To give a little background on our Scheduler, it has (at minimum) the following requirements to adhere to:
Tick
s which, but default is picosecondsThese requirements make up the bulk of the Scheduler's functionality. What makes our Scheduler so unique is the guaranteed ordering of events within simulation.
With these requirements stated, making a change to the Scheduler is always tricky. There are many simulators using Sparta that can experience unacceptable changes in timing that we just can't allow.
But, I have an idea that might allow you and team to move forward. From what I understand, you are using Sparta as the main driver of simulation, driving both Spike and your cache/system model. Being that the Spike model is orthogonal (w.r.t. timing) to the rest of the system, ordering is not required for Spike. What I suggest is that you use Sparta as slave in your simulation flow, allowing the special scheduler you've mentioned to be the driver. The Sparta Scheduler has APIs that allow a modeler to determine the next scheduled item in time between calls to run()
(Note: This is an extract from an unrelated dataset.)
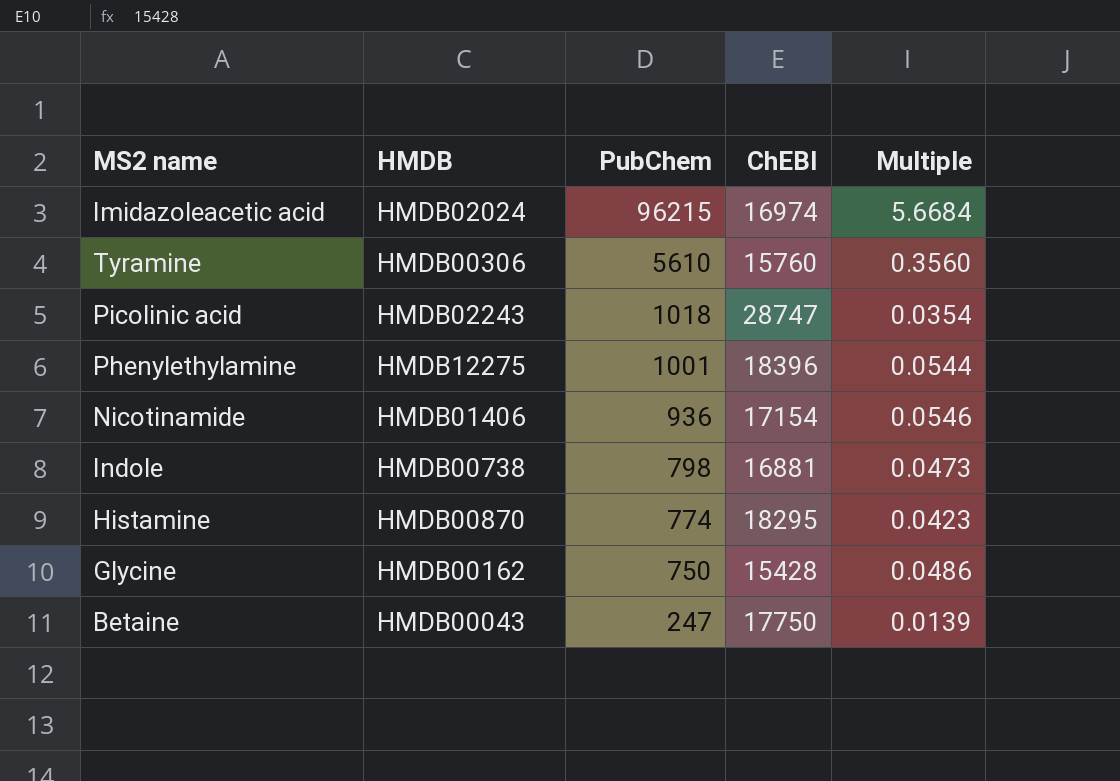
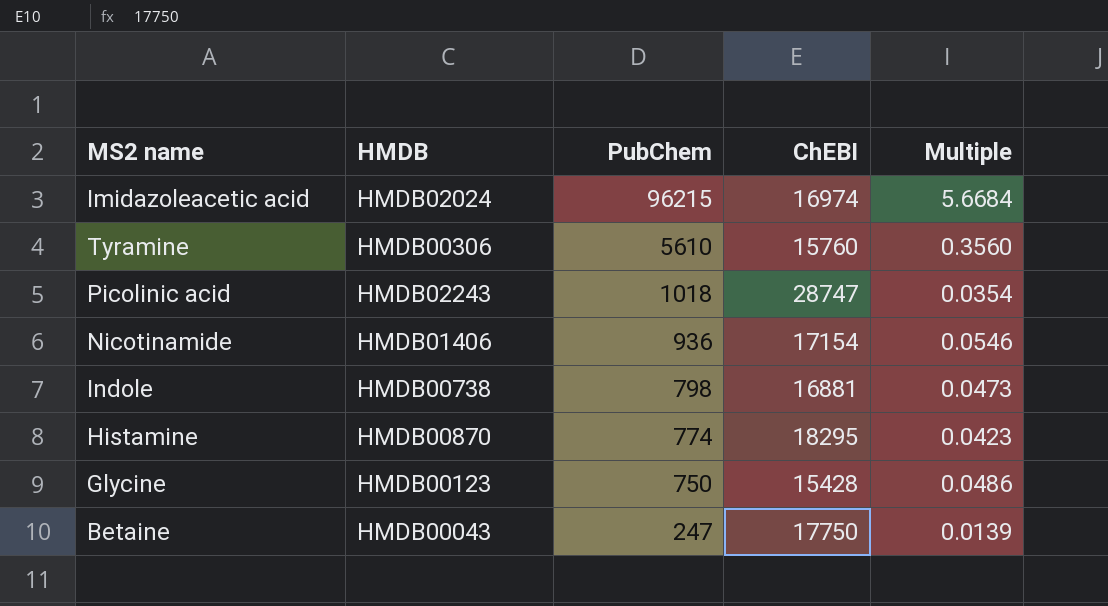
row Phenylethylamine: HMDB12275 | 1001 | 18396 | 0.0544 -> none
Glycine | HMDB: HMDB00162 -> HMDB00123

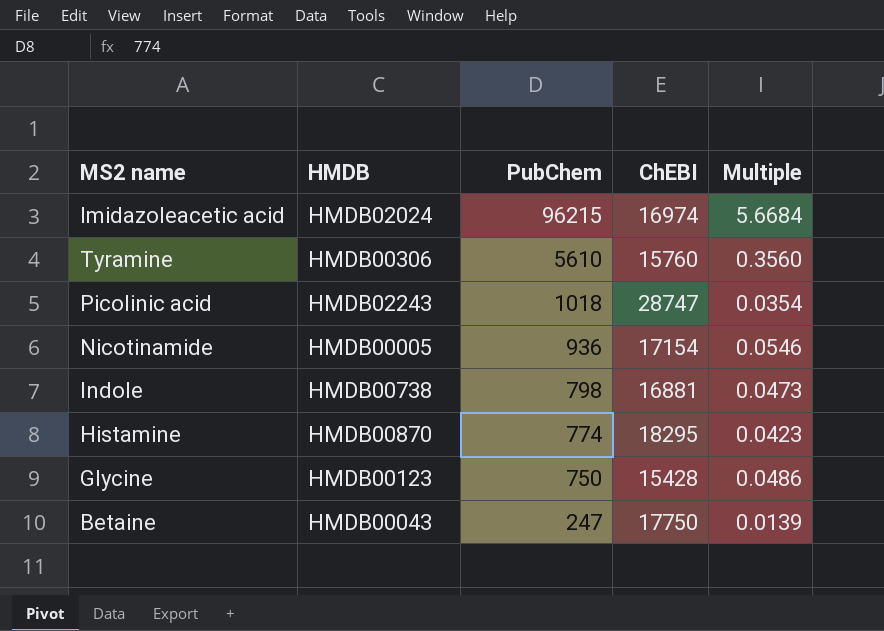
Nicotinamide | HMDB: HMDB01406 -> HMDB00005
: sparta::Scheduler::nextEventTick and sparta::Scheduler::isFinished. You can "schedule" the Sparta Scheduler's run method to advance 1 tick or run
indefinitely until the Scheduler determines isFinished
. Then you can schedule a run of Spike and advance it again. What you get from this design is:
Bonus: Because the timing between the cores and the system isn't required to strict, you could place the cores in threads, have them run simultaneously, then sync, then advance Sparta to handle any outstanding transactions (if any are registered). Note that if you put the Sparta Scheduler in a thread running in parallel with these cores, not only will you get indeterministic behavior, but you will have to convert any events scheduled by a Spike-generated transaction on the timed Sparta components to a sparta::AsyncEvent. I can provide more details on how to do this if this is a direction you'd like to explore.
Moving this to discussion https://github.com/sparcians/map/discussions/329
As part of our work with Sparta, we have identified a potential opportunity to improve the performance of the event scheduler in certain cases. We model cores that have to do some work almost every cycle (unless identified as inactive), so we find ourselves scheduling an event per core for the next cycle continuosly. It would be more efficient to have a special scheduler that knows about certain work that has to be done in (almost) every cycle. This new scheduler would be very similar to the one already in Sparta, but would have a slightly different run function and a method to set a core as active/inactive. This should significantly reduce the overhead of having to handle the data structures holding events all the time.